The library
of Rajawali High was not merely a place to store books. It was a sanctuary—a
holy site for those who worshipped academic grades above all else. The floors
were lined with thick sound-dampening carpets, the shelves were made of
polished mahogany, and the air conditioner was set to a temperature low enough
to freeze the intentions of any student thinking of skipping class.
In a corner
of the room dubbed the "Competition Zone," fifteen selected students sat around
a large round table. This was a special tutoring session for the city-level
National Science Olympiad preparation.
The
atmosphere at the table was tense.
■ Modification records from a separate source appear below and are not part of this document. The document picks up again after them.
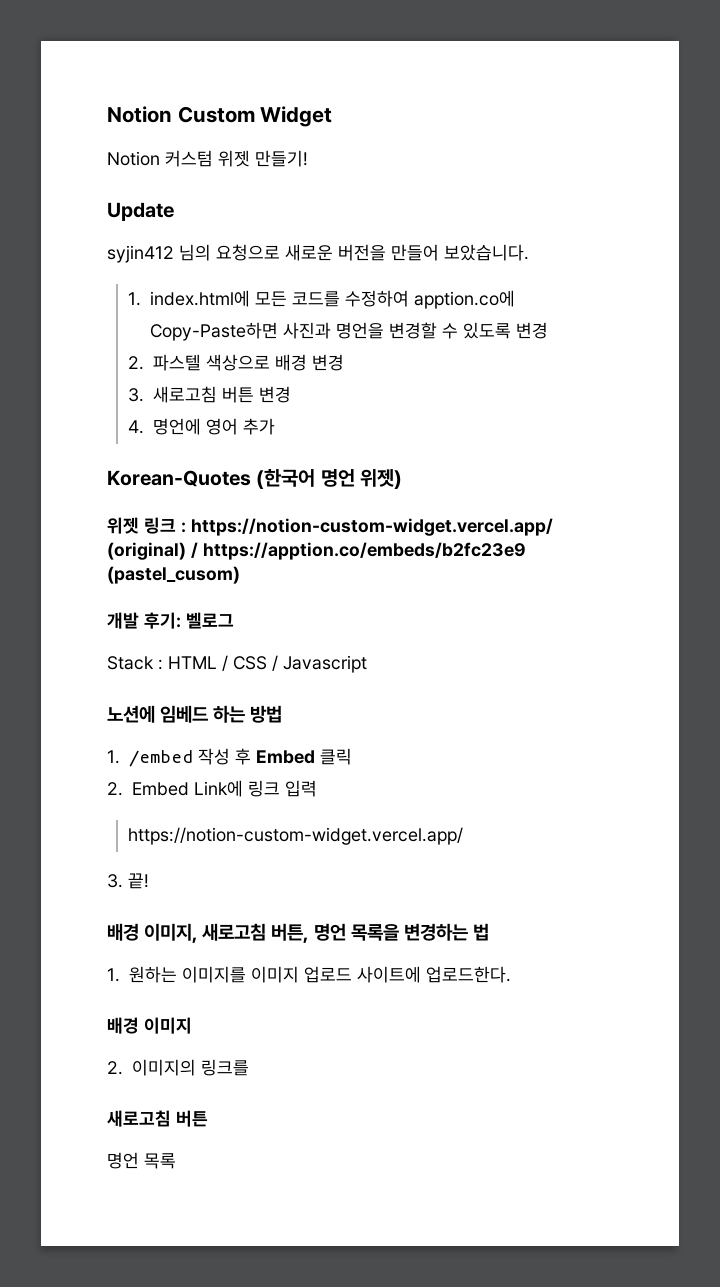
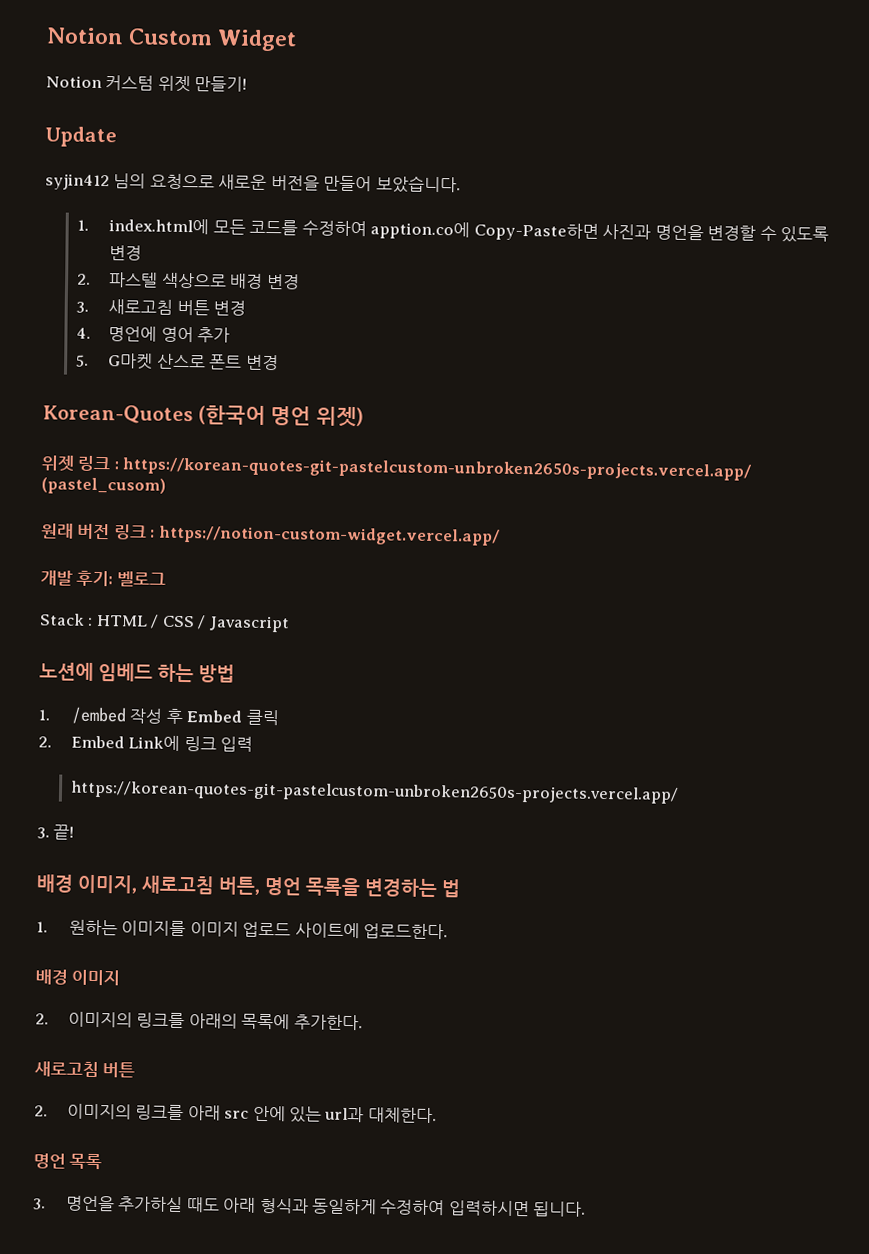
+ 5. G마켓 산스로 폰트 변경
- 위젯 링크 : https://notion-custom-widget.vercel.app/ (original) / https://apption.co/embeds/b2fc23e9 (pastel_cusom)
+ 위젯 링크 : https://korean-quotes-git-pastelcustom-unbroken2650s-projects.vercel.app/ (pastel_cusom)
+ 원래 버전 링크 : https://notion-custom-widget.vercel.app/
  2. Embed Link에 링크 입력
- https://notion-custom-widget.vercel.app/
+ https://korean-quotes-git-pastelcustom-unbroken2650s-projects.vercel.app/
- 2. 이미지의 링크를
+ 2. 이미지의 링크를 아래의 목록에 추가한다.
+ 2. 이미지의 링크를 아래 src 안에 있는 url과 대체한다.
  명언 목록
+ 3. 명언을 추가하실 때도 아래 형식과 동일하게 수정하여 입력하시면 됩니다.

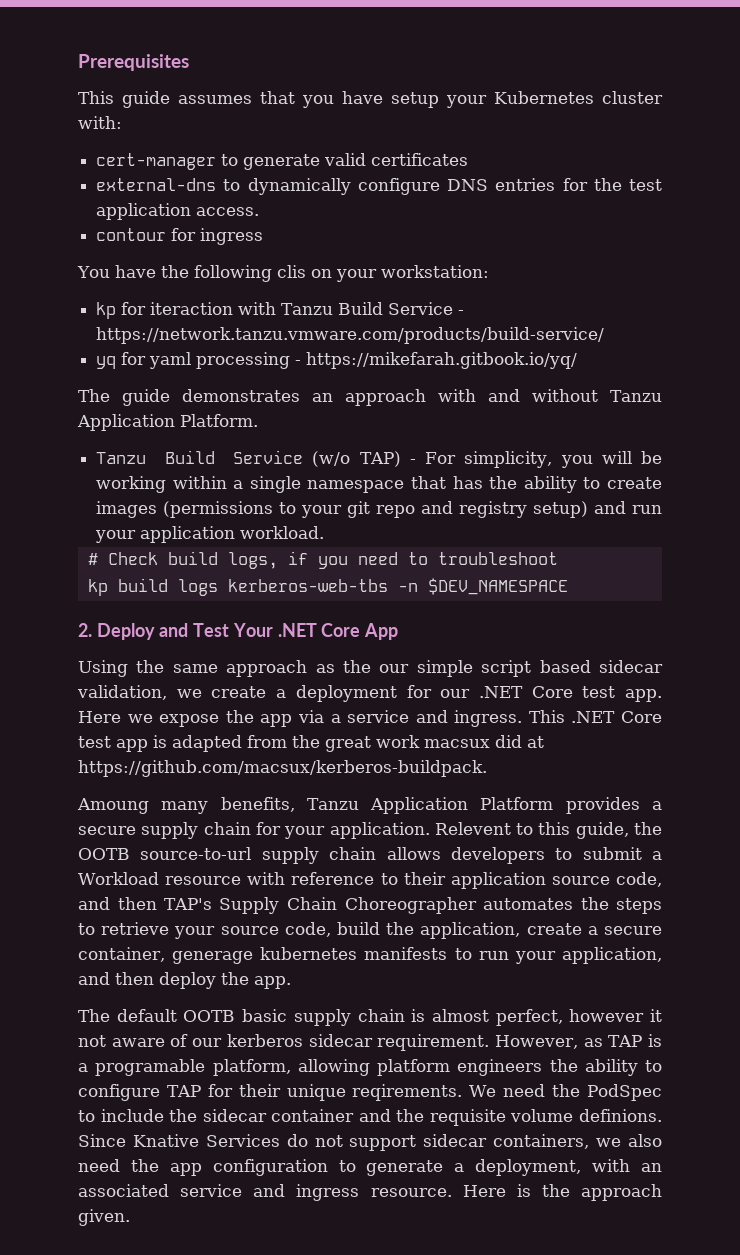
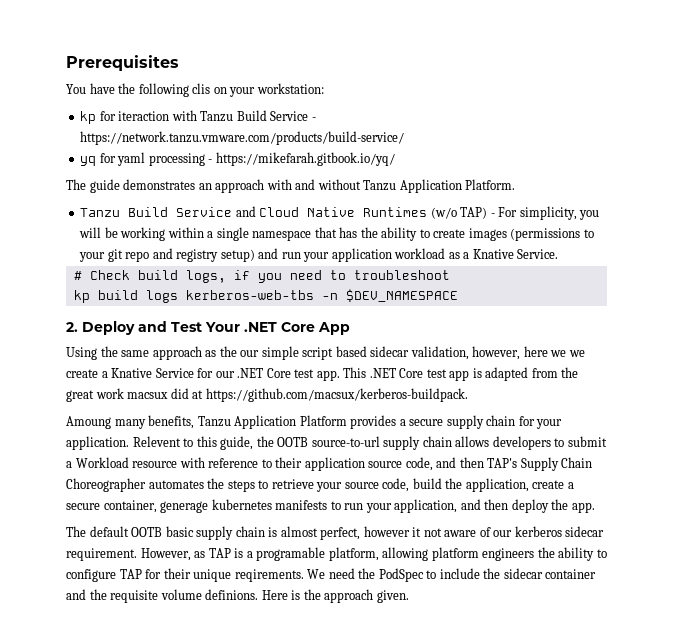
- This guide assumes that you have setup your Kubernetes cluster with:
- cert-manager to generate valid certificates
- external-dns to dynamically configure DNS entries for the test application access.
- contour for ingress
- Tanzu Build Service (w/o TAP) - For simplicity, you will be working within a single namespace that has the ability to create images (permissions to your git repo and registry setup) and run your application workload.
+ Tanzu Build Service and Cloud Native Runtimes (w/o TAP) - For simplicity, you will be working within a single namespace that has the ability to create images (permissions to your git repo and registry setup) and run your application workload as a Knative Service.
- Using the same approach as the our simple script based sidecar validation, we create a deployment for our .NET Core test app.
+ Using the same approach as the our simple script based sidecar validation, however, here we we create a Knative Service for our .NET Core test app.
- Here we expose the app via a service and ingress.
- Since Knative Services do not support sidecar containers, we also need the app configuration to generate a deployment, with an associated service and ingress resource.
The only sounds were the scratching of pens
on paper and the occasional sigh of frustration.
At the head
of the table, Nadia sat upright like a queen presiding over a cabinet meeting.
Spread before her were three thick English reference books, a high-end
scientific calculator, and a pencil case organized by color gradient. Her eyes
stared sharply at the problem sheet in front of her, as if she wanted to drill
a hole through the paper with laser vision.
Opposite
her, a painful contrast was on display. Salim slouched in his chair, his legs
stretched out under the table (luckily not kicking anyone). There were no
reference books. Only a standard pen with its cap missing, and a piece of
crumpled scratch paper he had used to make a paper airplane earlier.
Mrs. Laras,
the young yet perfectionist Olympiad team coordinator, tapped on the small
whiteboard beside the table.
"Alright,
pay attention," Mrs. Laras's voice broke the silence. "Last problem for today.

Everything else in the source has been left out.